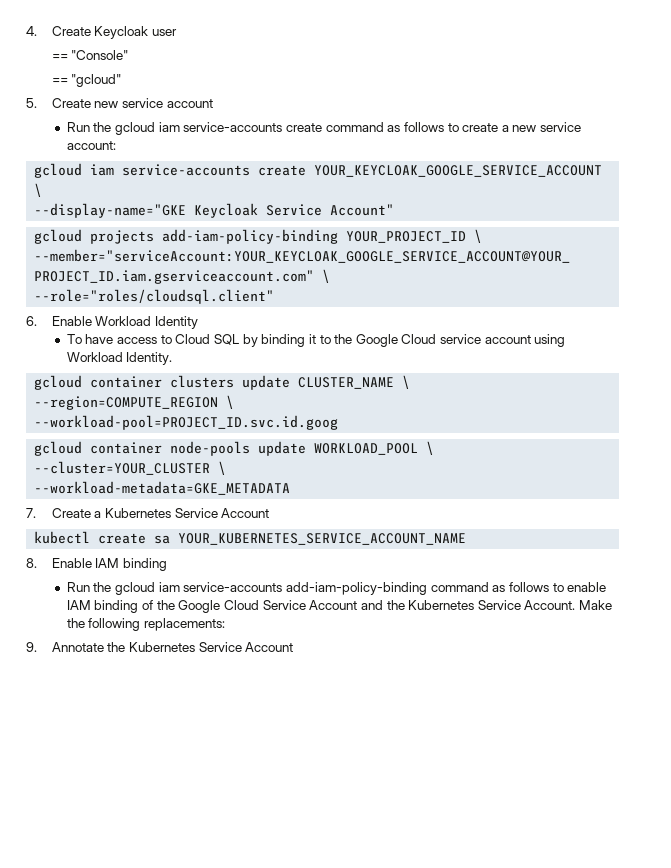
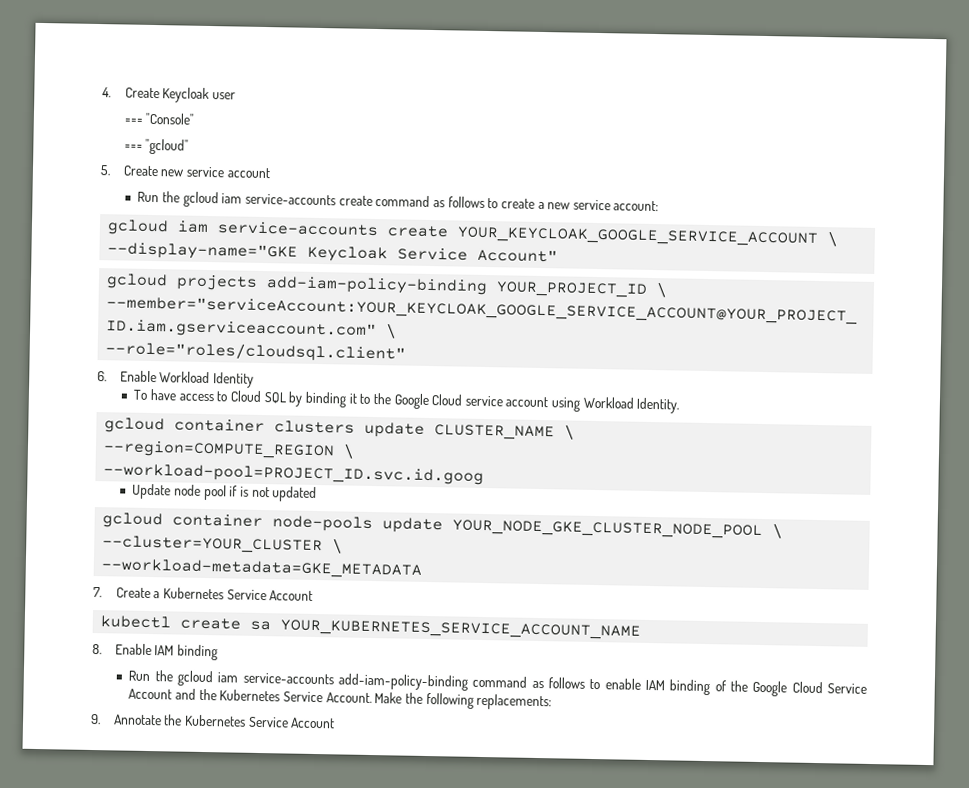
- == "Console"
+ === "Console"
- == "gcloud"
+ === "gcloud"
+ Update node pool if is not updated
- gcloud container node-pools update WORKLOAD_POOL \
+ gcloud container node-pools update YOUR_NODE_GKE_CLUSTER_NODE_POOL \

════

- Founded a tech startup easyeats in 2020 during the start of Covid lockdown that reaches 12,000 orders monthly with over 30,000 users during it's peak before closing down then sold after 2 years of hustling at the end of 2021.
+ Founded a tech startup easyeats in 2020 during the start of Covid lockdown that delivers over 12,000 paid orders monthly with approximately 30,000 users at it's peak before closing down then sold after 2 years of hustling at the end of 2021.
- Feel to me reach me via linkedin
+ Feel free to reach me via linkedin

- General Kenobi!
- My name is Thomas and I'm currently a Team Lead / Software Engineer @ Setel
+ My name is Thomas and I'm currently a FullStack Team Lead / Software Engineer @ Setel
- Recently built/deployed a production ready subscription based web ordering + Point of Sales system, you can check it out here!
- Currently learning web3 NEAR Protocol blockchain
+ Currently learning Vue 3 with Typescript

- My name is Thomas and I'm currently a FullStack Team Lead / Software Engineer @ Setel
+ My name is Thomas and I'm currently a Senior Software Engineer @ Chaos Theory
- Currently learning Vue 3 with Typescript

════

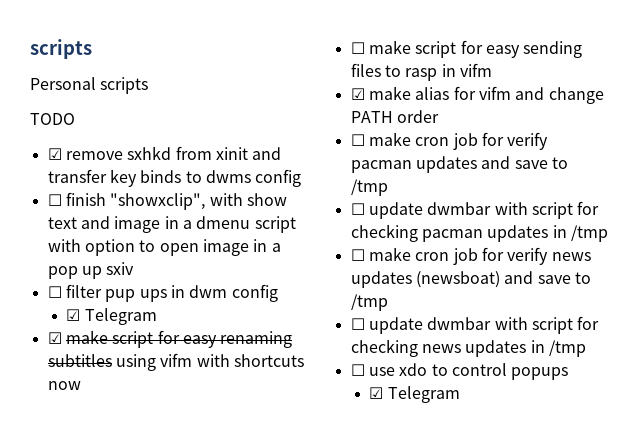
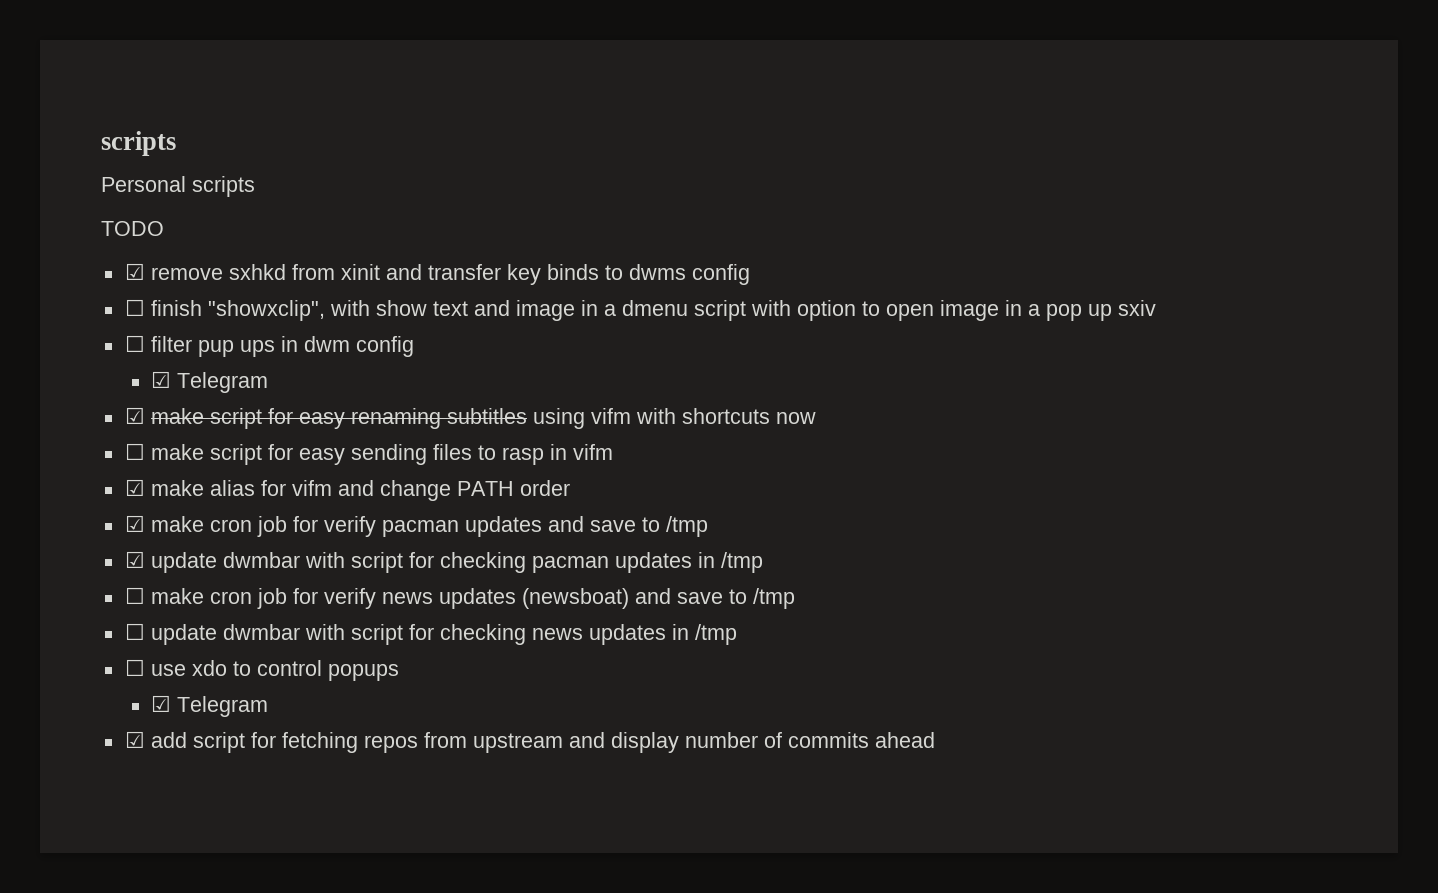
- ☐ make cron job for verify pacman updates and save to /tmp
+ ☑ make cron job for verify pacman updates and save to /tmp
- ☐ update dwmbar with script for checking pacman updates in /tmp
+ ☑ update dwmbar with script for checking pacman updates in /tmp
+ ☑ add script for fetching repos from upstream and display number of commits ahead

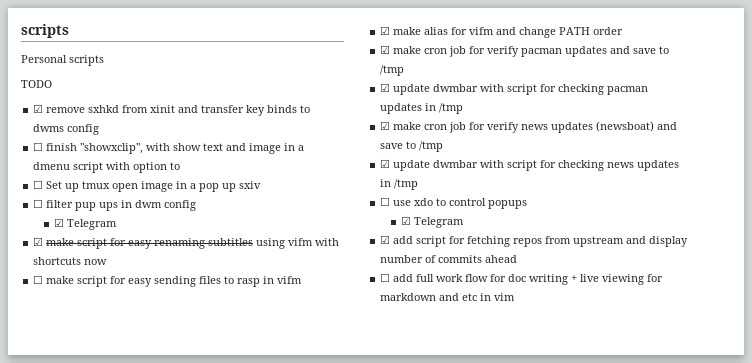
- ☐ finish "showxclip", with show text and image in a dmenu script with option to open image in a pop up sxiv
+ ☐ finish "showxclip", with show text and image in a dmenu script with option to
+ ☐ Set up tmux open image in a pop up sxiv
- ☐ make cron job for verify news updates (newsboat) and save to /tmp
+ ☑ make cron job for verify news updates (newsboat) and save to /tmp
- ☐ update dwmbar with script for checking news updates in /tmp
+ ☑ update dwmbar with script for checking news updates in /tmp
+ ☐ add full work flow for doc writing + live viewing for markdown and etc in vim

════

Task requirements: Among the records above, find the lines where the word "monthly" appears and copy them.

Output for this task:
- Founded a tech startup easyeats in 2020 during the start of Covid lockdown that reaches 12,000 orders monthly with over 30,000 users during it's peak before closing down then sold after 2 years of hustling at the end of 2021.
+ Founded a tech startup easyeats in 2020 during the start of Covid lockdown that delivers over 12,000 paid orders monthly with approximately 30,000 users at it's peak before closing down then sold after 2 years of hustling at the end of 2021.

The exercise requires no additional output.